GLPs can modulate the production of various cytokines, which are signaling molecules that mediate and regulate immunity, inflammation, and hematopoiesis. For example, GLP treatment has been shown to downregulate pro-inflammatory cytokines such as IL-1β, iNOS, and COX-2, thereby reducing inflammation (Guo et al., 2021). And GLPs can enhance the production of anti-inflammatory cytokines, contributing to their overall immunomodulatory effects (Li et al., 2019).
2.3 Extraction and purification techniques
Hot water extraction (HWE) is one of the most commonly used methods for extracting Ganoderma lucidum polysaccharides. This method involves boiling G. lucidum materials in water to dissolve the polysaccharides. The extract is then concentrated and purified using techniques such as ethanol precipitation and ion-exchange chromatography (Zheng et al., 2022). This method is highly effective in yielding polysaccharides with significant biological activity. One study found that polysaccharides extracted using HWE had a relatively large molecular weight, reaching 703.45 kDa (Kang et al., 2019).
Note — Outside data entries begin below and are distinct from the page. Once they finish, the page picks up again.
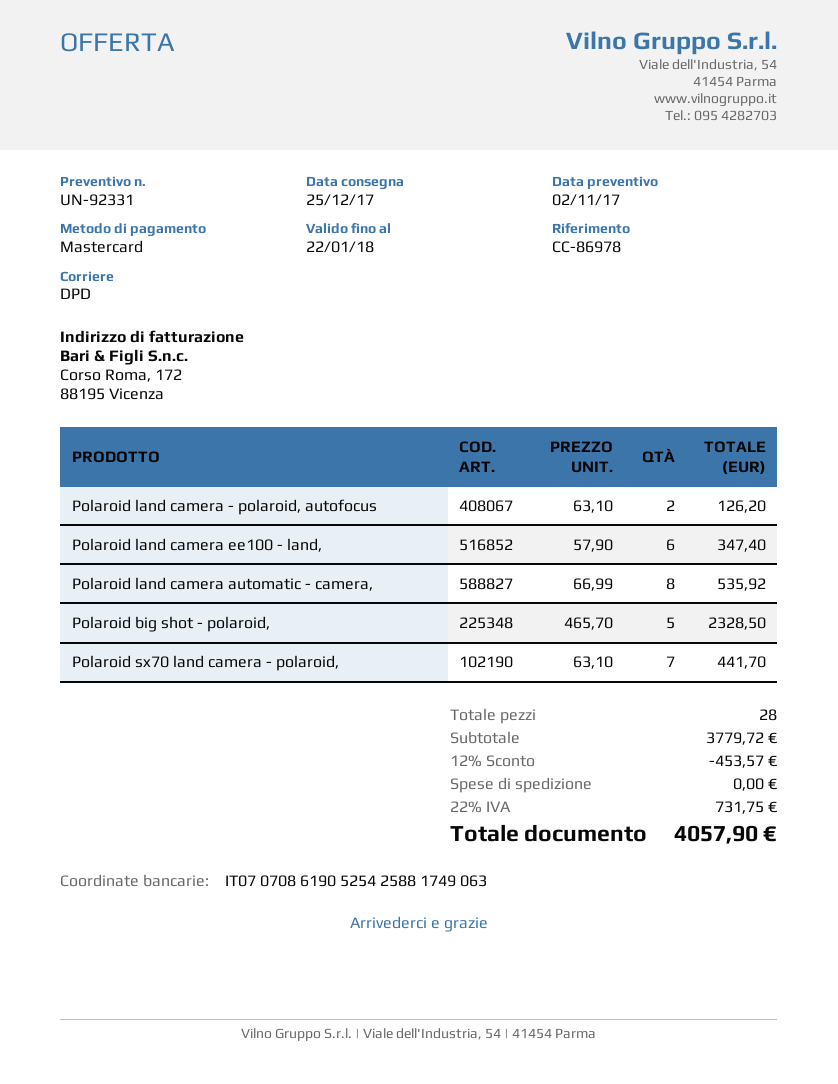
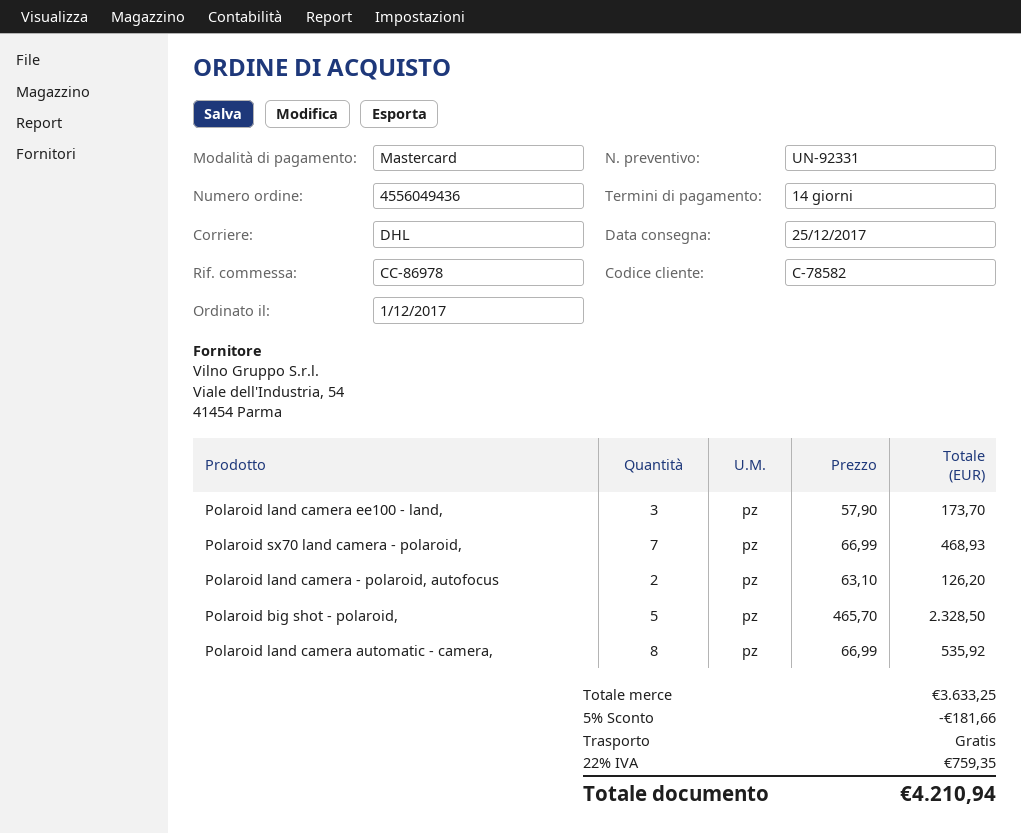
shipping method: DPD -> DHL
Polaroid land camera ee100 - land,: 6 x 57.90 = 347.40 -> 3 x 57.90 = 173.70
Polaroid sx70 land camera - polaroid,: 7 x 63.10 = 441.70 -> 7 x 66.99 = 468.93
subtotal: 3779.72 -> 3633.25
discount: 12% = 453.57 -> 5% = 181.66
tax: 22% = 731.75 -> 22% = 759.35
total: 4057.90 -> 4210.94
Enzymatic extraction, on the other hand, utilizes specific enzymes to break down the cell walls of G. lucidum, releasing the polysaccharides. Compared to hot water extraction, this method may be more efficient and selective. A study comparing different extraction methods-including hot water extraction, ultrasound-assisted extraction, and enzyme-assisted extraction-showed that enzyme-assisted extraction produced polysaccharides with higher content and antioxidant activity, outperforming traditional hot water extraction, particularly in terms of immunomodulatory effects (Liu et al., 2021). For example, polysaccharides extracted through enzyme-assisted methods significantly enhanced macrophage proliferation and cytokine secretion, especially promoting the production of NO, TNF-α, and IL-6.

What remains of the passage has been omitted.